Question

The order of increasing bond angle in the molecules $BeC{l_2},BC{l_3},CC{l_4}{\text{ and S}}{{\text{F}}_{\text{6}}}$ is:
A. $S{F_6} < CC{l_4} < BC{l_3} < BeC{l_2}{\text{ }}$
B. $BeC{l_2}{\text{ < }}BC{l_3} < CC{l_4} < S{F_6}$
C. $S{F_6} < CC{l_4} < BeC{l_2}{\text{ }} < BC{l_3}$
D. $BC{l_3} < BeC{l_2}{\text{ }} < S{F_6}{\text{ < }}CC{l_4}$

Answer 1

Hint: The angle between the bonds of a covalent molecule is known as bond angle. The bond angle depends on the hybridization of the molecule because hybridization predicts the shape of the molecule and from the shape we can predict the bond angle.

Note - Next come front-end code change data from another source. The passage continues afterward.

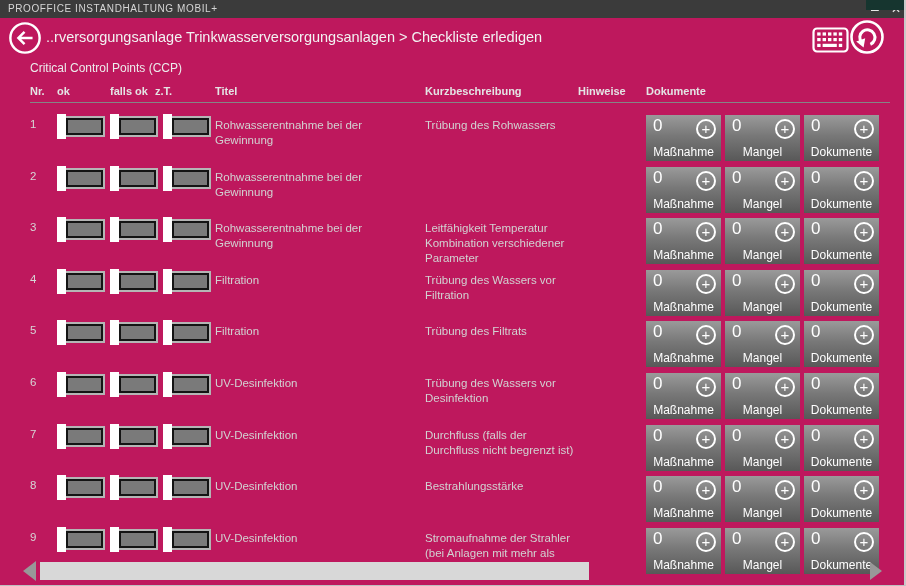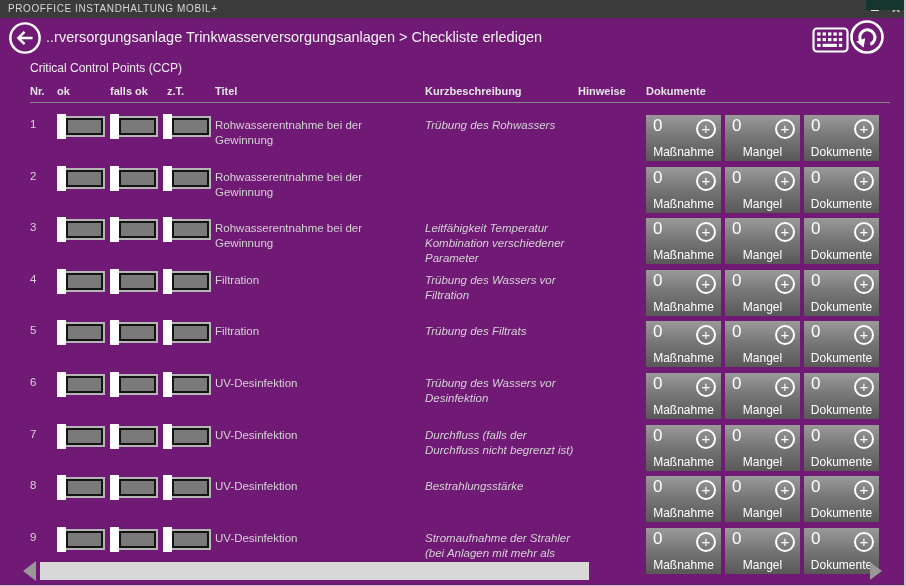--- a/index.html
+++ b/index.html
@@ -1,18 +1,18 @@
 <!DOCTYPE html>
 <html><head>
 <meta charset="utf-8">
 <style>
   * { margin:0; padding:0; box-sizing:border-box; }
   html,body { width:906px; height:586px; overflow:hidden; background:#000; }
   body { font-family:"Liberation Sans","DejaVu Sans",sans-serif; }
-  .window { position:relative; width:906px; height:586px; background:#701a75;
+  .window { position:relative; width:906px; height:586px; background:#be185d;
             border-right:2px solid #c9c9c9; border-bottom:1px solid #bfbfbf; overflow:hidden; }
 
   
   .titlebar { position:absolute; left:0; top:0; width:100%; height:18px; background:#3b3b3b; }
   .titlebar .app-title { position:absolute; left:8px; top:3px; font-size:10px; letter-spacing:.6px;
                          color:#d6d6d6; white-space:nowrap; }
   .win-btn { position:absolute; top:0; color:#e8e8e8; cursor:default; line-height:18px; }
   .btn-min { left:871px; font-size:14px; }
   .btn-close { left:891px; font-size:12px; }
   .corner-accent { position:absolute; left:866px; top:0; width:40px; height:10px; background:#16352f; }
@@ -20,30 +20,30 @@
   
   .navbar { position:absolute; left:0; top:18px; width:100%; height:42px;padding-left:8px; }
   .back-button { position:absolute; left:8px; top:3px; width:34px; height:34px; background:none; border:none; }
   .breadcrumb { position:absolute; left:46px; top:11px; font-size:14.5px; color:#f2f2f2; white-space:nowrap; }
   .kbd-button { position:absolute; left:812px; top:9px; width:37px; height:26px; background:none; border:none; }
   .undo-button { position:absolute; left:849px; top:1px; width:36px; height:36px; background:none; border:none; }
 
   
   .section-title { position:absolute; left:30px; top:61px; font-size:12px; color:#ececec; }
   .col-head { position:absolute; top:85px; font-size:11px; font-weight:bold; color:#e4e4e4;text-align:center; }
-  .h-nr{left:30px}.h-ok{left:57px}.h-nichtok{left:110px}.h-zt{left:167px}
+  .h-nr{left:30px}.h-ok{left:57px}.h-nichtok{left:110px}.h-zt{left:155px}
   .h-titel{left:215px}.h-kurz{left:425px}.h-hinweise{left:578px}.h-dok{left:646px}
   .head-divider { position:absolute; left:30px; top:102px; width:860px; height:1px; background:#858585; }
 
   
   .rows { position:absolute; left:0; top:108px; width:100%; }
   .row { position:relative; height:51.6px; }
   .c-nr { position:absolute; left:30px; top:10px; font-size:11.5px; color:#d6d6d6; }
   .c-titel { position:absolute; left:215px; top:10px; width:202px; font-size:11.5px; color:#d2d2d2; line-height:1.3; }
-  .c-kurz { position:absolute; left:425px; top:10px; width:152px; font-size:11.5px; color:#d2d2d2; line-height:1.3;font-style:italic; }
+  .c-kurz { position:absolute; left:425px; top:10px; width:152px; font-size:11.5px; color:#d2d2d2; line-height:1.3; }
 
   
   .toggle { position:absolute; top:6px; width:48px; height:25px; cursor:pointer; }
   .t1{left:57px}.t2{left:110px}.t3{left:163px}
   .toggle .track { position:absolute; left:7px; top:2px; width:41px; height:21px;
                    border:2px solid #b5b5b5; background:#141414; }
   .toggle .fill { position:absolute; left:2px; top:2px; right:2px; bottom:2px; background:#7a7a7a; }
   .toggle .thumb { position:absolute; left:0; top:0; width:9px; height:25px; background:#ffffff; }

Complete step by step answer:
The angle between the two bonds originating from the same atom is known as bond angle. And we know that bonds only exist in covalent bonding so bond angle is also possible in covalent compounds.
The bond angle of the compounds are determined by the hybridization of the central atom and the number of lone pairs present on the central and outer atom of the molecule. The atoms in a molecule position themselves in a way so that they feel minimum repulsion and attraction from the other atoms present in the covalent compound.
For the covalent compound $BeC{l_2}$
It has three atoms so these will try to come in linear positions so that they can maintain a maximum distance from each other. Due to linear geometry of molecules, the bond angle is $180^\circ $ .
For the covalent compound $BC{l_3}$
This compound contains four atoms, one of them is a central atom hence these atoms will try to maintain a maximum distance so the bond angle is approximately $120^\circ $ between each and every bond. The geometry with bond angle $120^\circ $ is known as trigonal.
For the covalent compound $CC{l_4}$
This covalent compound has five atoms and carbon is the central atom. The geometry of the compound is tetrahedral so the bond angle will be approximately $109^\circ $. The atoms will be present in a $3D$ plane to minimize the repulsion.
For the covalent compound $S{F_6}$
This compound has eight atoms, hence the geometry of this covalent product is octahedral. In octahedral geometry each and every bond has an angle of $90^\circ $ between them.
Hence from the above discussions we can conclude that $BeC{l_2}$has maximum and $S{F_6}$has minimum value of bond angle.
The order of bond angle is: $S{F_6} < CC{l_4} < BC{l_3} < BeC{l_2}{\text{ }}$

Hence option (A) is correct .

Note:
In some covalent compounds bond angles deviate from their ideal values, this happens due to the presence of lone pairs. The lone pairs repel the bonds, the repulsion from lone pairs is stronger than the repulsion from other bonds.